Landinfo Mobile App Workshop

Landinfo Mobile App

The African Technology Policy Studies Network (ATPS) is a network that is dedicated to improving farming activities worldwide through Science and Technology Innovations (STI). On the 11th of September, 2018, ATPS and the Lilongwe University of Agriculture and Natural Resources (LUANAR) in coordination with the National Commission for Science and Technology (NCST), conducted a training course which was aimed at unveiling and reviewing the LandInfo app to various stakeholders. The workshop started 9:00 am at Crossroads Hotel in Lilongwe.

The Land Potential Knowledge System (LandPKS), an umbrella system of the ATPS network, started developing the LandInfo app in 2012. Further research was done for the next 3 years to develop the technology. Five countries in Africa so far, has been subject of the series of trainings of the ATPS network of the app. These countries include Kenya, Nigeria, Egypt, Ethiopia and Malawi. Currently the landInfo Mobile App works on android and iOS devices and it can freely been downloaded from google play and app store.

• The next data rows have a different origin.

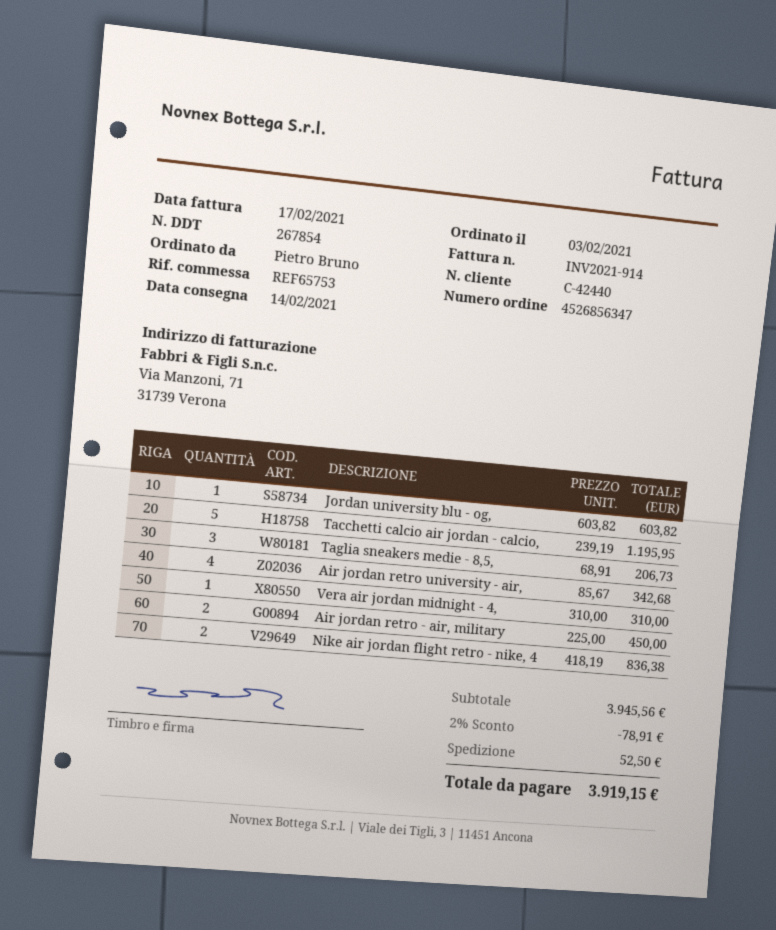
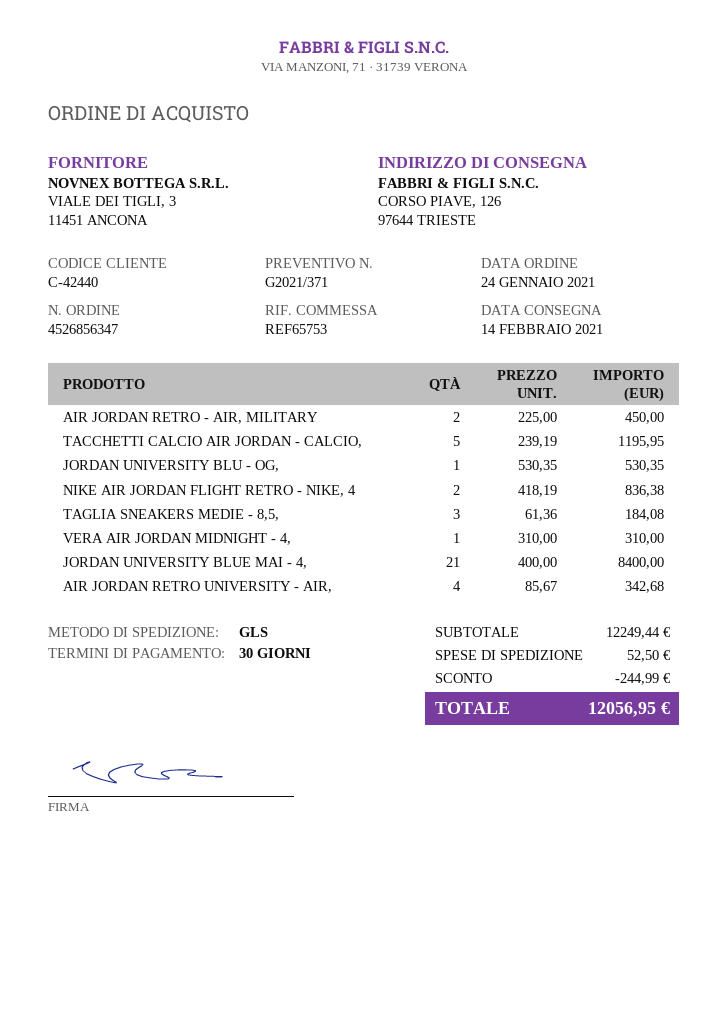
order date: 2021-02-03 -> 2021-01-24
Jordan university blu - og,: 1 x 603.82 = 603.82 -> 1 x 530.35 = 530.35
Taglia sneakers medie - 8,5,: 3 x 68.91 = 206.73 -> 3 x 61.36 = 184.08
JORDAN UNIVERSITY BLUE MAI - 4,: none -> 21 x 400.00 = 8400.00
subtotal: 3945.56 -> 12249.44
discount: 78.91 -> 244.99
total: 3919.15 -> 12056.95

The LandInfo, is a mobile app that allows individuals and organizations to use a smart mobile phone to determine various factors that are going to affect their farming on the specified location based on local and global knowledge and information about the potential of similar types of land (i.e. land with similar climate, soil and topography). LandInfo app basically measures land potential using data entered manually, GPS and/or phone cameras and in turn obtain site specific data including temperature, rainfall, estimated amount of water the soil can store for plants and growing season length.

Field data are captured into the LandInfo by two ways. Firstly, by a field of observational assessment of the land cover type, use, slope, shape, occurrence of soil erosion, runoff and soil conditions is conducted and inputted into the app. Secondly, in order to examine the soil texture, up to 1 meter depth of the soil is excavated showing the different layers and types of soil layers.

GPS is very crucial to the LandInfo App and users must make sure that GPS (location) is turned on on their devices before initiating the app. GPS is used to gather data coordinates from the satellites. Another crucial feature, is data connection. Users must make sure that they have data connection turned on and working or they must be connected to a WiFi connection before initiating the app.
Using the information provided by the app concerning the land potential production, productivity and possible risks, users will be able to make choices on how best they can cultivate on that particular land. The LandInfo app will therefore, provide the Information and Communication Technology (ICT) bridge between farmers and their farming activities.

Going back to the question earlier on, one of the main causes of the scenario, is that Africa lack technological advancements to produce enough food to feed ourselves though there is a large number of farmers in Africa. So the LandInfo app will only help to reduce this catastrophe by providing ICT advancements to the agricultural sector both in Africa and the rest of the world.